Jam sudah menunjukkan pukul sebelas siang ketika telepon di meja kerja Robert Martin berdering. Robert Martin menjawabnya.

“Halo, Bert…” kata si ibu di seberang.

“Ya… Ada apa, Bu?” tanya Robert Martin sembari sedikit mengerutkan dahi.

“Ibu baru saja pulang dari kuil yang ada di depan gang rumah kita. Kata si cenayang itu, kau harus hati-hati di bulan ini, Bert. Akan ada yang tidak senang padamu dan berencana main belakang padamu,” kata si ibu dengan nada khawatir. Nyonya Darelius memang termasuk seorang wanita setengah baya yang percaya dengan hal-hal berbau takhayul.
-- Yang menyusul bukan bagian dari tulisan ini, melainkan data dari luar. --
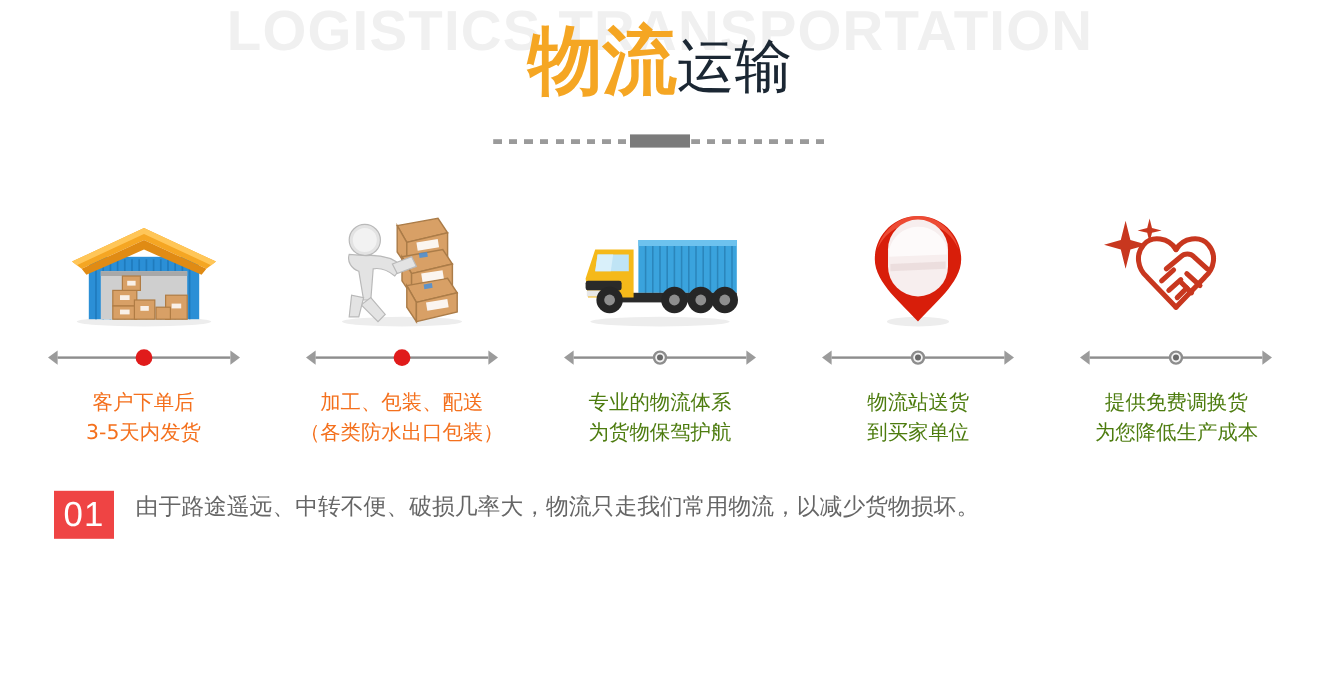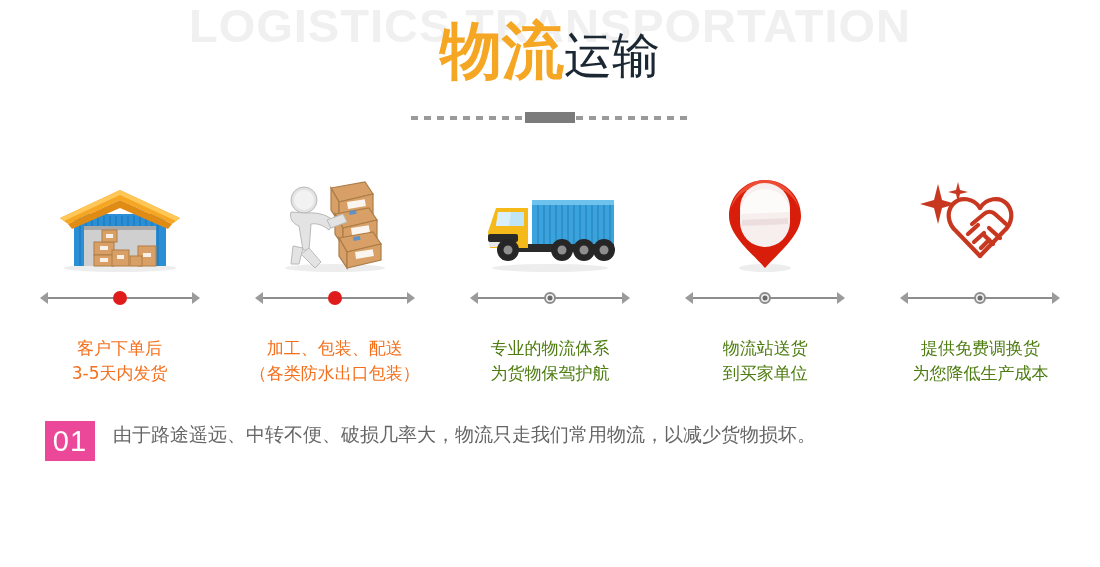--- a/index.html
+++ b/index.html
@@ -154,21 +154,21 @@
     content: "";
     position: absolute;
     left: 50%; top: 50%;
     transform: translate(-50%,-50%);
     width: 5px; height: 5px;
     border-radius: 50%;
     background: #6b6b6b;
   }
 
   .caption {
-    margin-top: 28px;
+    margin-top: 16px;
     text-align: center;
     font-family: "DejaVu Sans", sans-serif;
     font-size: 17px;
     line-height: 1.45;
     white-space: nowrap;
   }
   .caption.orange { color: #f4701d; }
   .caption.gray   { color: #4d7c0f; }
 
   
@@ -179,21 +179,21 @@
   }
   .note {
     display: flex;
     align-items: flex-start;
     margin-bottom: 16px;
   }
   .badge {
     flex: 0 0 auto;
     width: 50px;
     height: 40px;
-    background: #ec4899;
+    background: #ef4444;
     color: #ffffff;
     font-family: "Liberation Sans", sans-serif;
     font-size: 29px;
     font-weight: normal;
     letter-spacing: 1px;
     display: flex;
     align-items: center;
     justify-content: center;
     margin-top: 2px;
   }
“Ibu mulai lagi deh… Kan aku sudah bilang aku akan berhati-hati. Ibu dan Ayah tidak usah khawatir.” Terlihat sedikit senyuman gugup menghiasi wajah Robert Martin.

“Kau anak kami satu-satunya. Bagaimana kami bisa tidak khawatir? Pokoknya kau hati-hati saja deh… Soal penggelapan uang oleh atasanmu itu, Ibu rasa sebaiknya kau jangan melaporkannya ke direktur deh. Dia itu manager sementara kau hanyalah seorang karyawan biasa. Ibu tidak yakin direkturmu itu akan lebih percaya padamu daripada dia.”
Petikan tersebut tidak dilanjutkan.